Today there are over 8700 urgent care centers in the US alone, according to the profession’s association.

And since urgent care clinics are usually small, local and privately owned, they are much more entrepreneurial than their big hospital counterparts.  Where a non-profit hospital might be able to get along with minimal outreach efforts, an urgent care clinic couldn’t survive if the community didn’t use its services.

For the doctors who run these centers, effective urgent care marketing can be the difference between withering or prospering.

As anyone who’s been involved with a neighborhood business knows, there’s a short list of effective ways to build awareness in a community.  But attending Rotary Club functions, co-sponsoring soccer car washes, and managing the chamber of commerce open house will only get you so far.

Sure, there’s something to be said for making an investment to assure a prominent spot in Google, under “local urgent care.”  But even the all-powerful Google Search would likely not connect with most potential patients when it was time for urgent care.

What the urgent care doctor needs is the clinic’s phone number, street address, and maybe a web address, to be posted in kitchens and workplaces throughout the community.

The clinic could really use imprinted magnets in those homes and offices.

And that’s where our postcard magnet mailers come in.

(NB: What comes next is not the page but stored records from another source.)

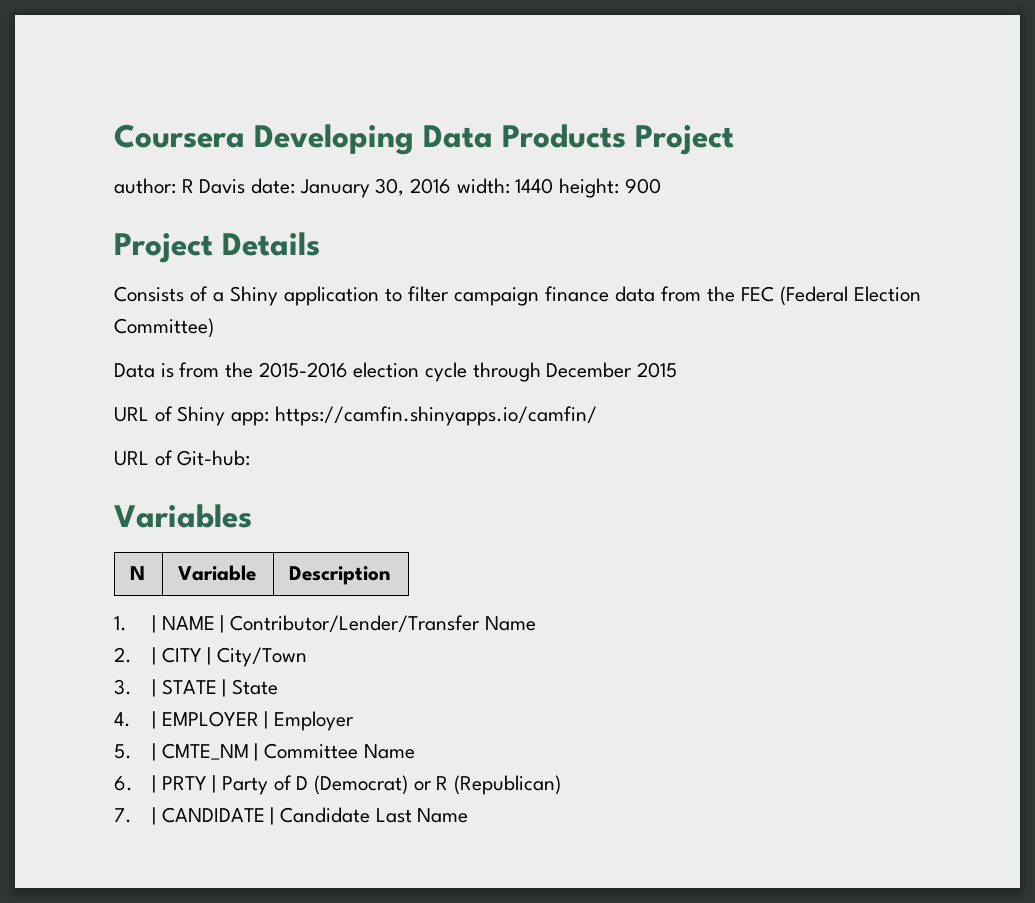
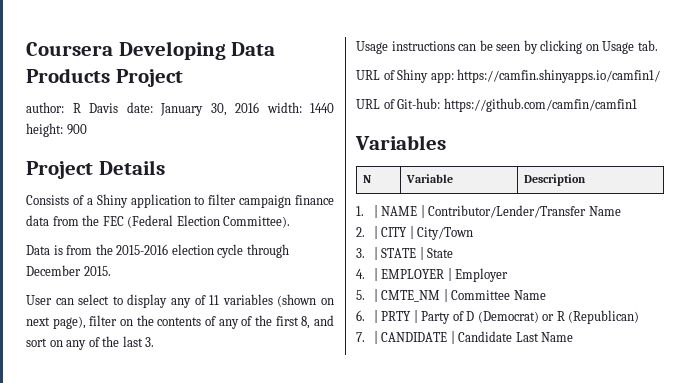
- Consists of a Shiny application to filter campaign finance data from the FEC (Federal Election Committee)
+ Consists of a Shiny application to filter campaign finance data from the FEC (Federal Election Committee).
- Data is from the 2015-2016 election cycle through December 2015
+ Data is from the 2015-2016 election cycle through December 2015.
+ User can select to display any of 11 variables (shown on next page), filter on the contents of any of the first 8, and sort on any of the last 3.
+ Usage instructions can be seen by clicking on Usage tab.
- URL of Shiny app: https://camfin.shinyapps.io/camfin/
+ URL of Shiny app: https://camfin.shinyapps.io/camfin1/
- URL of Git-hub:
+ URL of Git-hub: https://github.com/camfin/camfin1

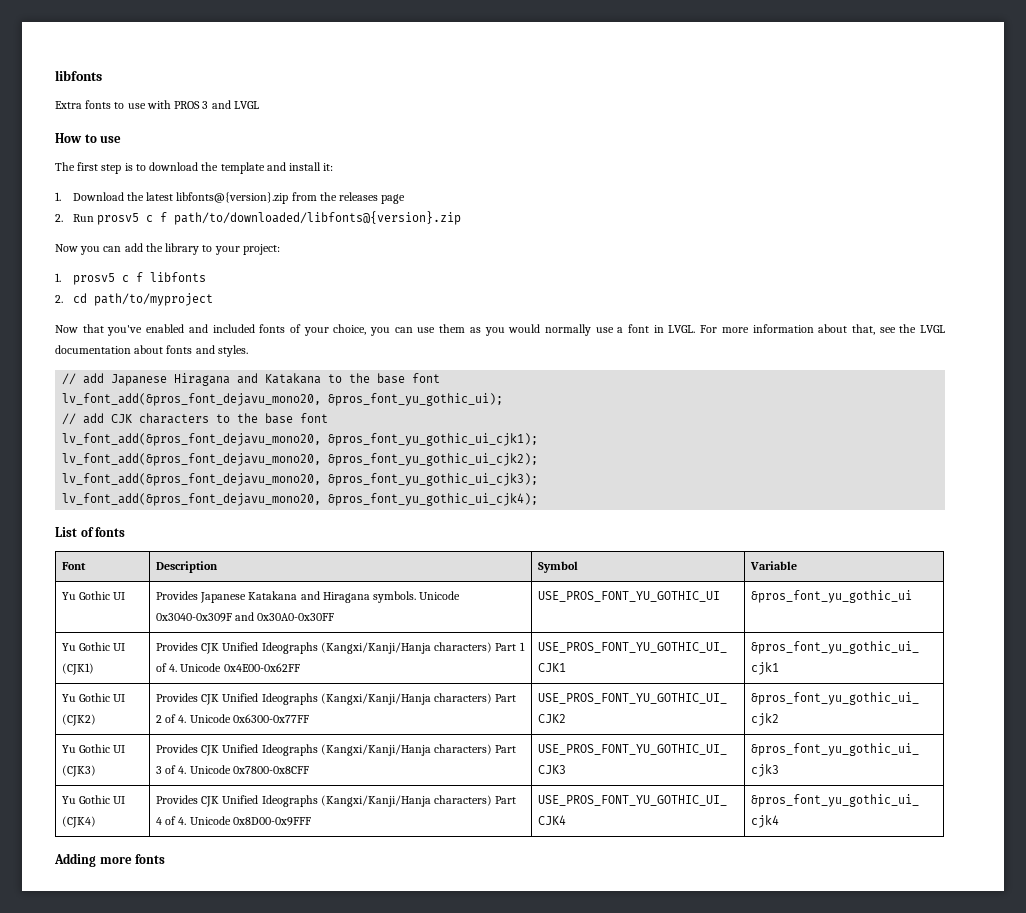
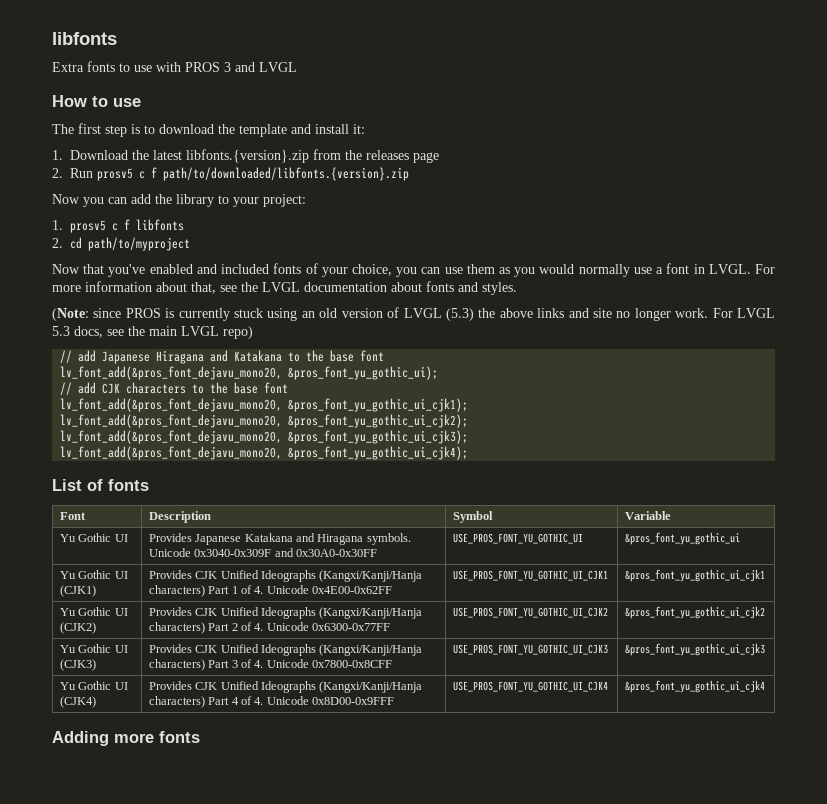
- 1. Download the latest libfonts@{version}.zip from the releases page
+ 1. Download the latest libfonts.{version}.zip from the releases page
- 2. Run prosv5 c f path/to/downloaded/libfonts@{version}.zip
+ 2. Run prosv5 c f path/to/downloaded/libfonts.{version}.zip
+ (Note: since PROS is currently stuck using an old version of LVGL (5.3) the above links and site no longer work. For LVGL 5.3 docs, see the main LVGL repo)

urgentcare-magnet-mailersYou see, our postcard magnet mailer is a jumbo, full-color, laminated postcard, with a magnet attached. We mail them to a mailing list you provide.

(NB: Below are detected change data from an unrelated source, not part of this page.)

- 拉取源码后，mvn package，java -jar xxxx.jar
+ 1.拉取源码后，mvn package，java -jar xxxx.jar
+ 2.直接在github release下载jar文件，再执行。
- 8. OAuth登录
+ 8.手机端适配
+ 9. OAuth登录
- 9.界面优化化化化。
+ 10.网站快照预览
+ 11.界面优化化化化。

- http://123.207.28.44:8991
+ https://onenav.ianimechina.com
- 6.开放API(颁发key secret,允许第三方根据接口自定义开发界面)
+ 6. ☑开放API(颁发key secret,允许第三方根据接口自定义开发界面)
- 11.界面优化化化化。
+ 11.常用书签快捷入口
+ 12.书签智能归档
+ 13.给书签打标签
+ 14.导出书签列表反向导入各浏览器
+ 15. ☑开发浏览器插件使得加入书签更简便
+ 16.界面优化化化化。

Think of it as a delivery-vehicle with a mini billboard that finds its way into the kitchen or workplace, for the cost of a postage stamp.

And done effectively, the magnet positions the urgent care clinic’s message in full view, for weeks, months or longer, for less than the price of an iced tea.

At magnetbyMail we handle the details: printing, laminating, assembling, addressing, bundling and even the postal paperwork.  We can even help with the design and the mailing list.

This leaves more time for the clinic to tend to its patients.

And even though we’re a bit biased about our love for these magnet mailers, we think you could might come to agree that it’s pretty much the vitamin C of direct mail marketing.

 

Another practical marketing idea from magnetbyMail.com,  where healthy results are what it’s all about.

March 13, 2013 · Posted in Design, Marketing, Profitability  
    

What is Good Design?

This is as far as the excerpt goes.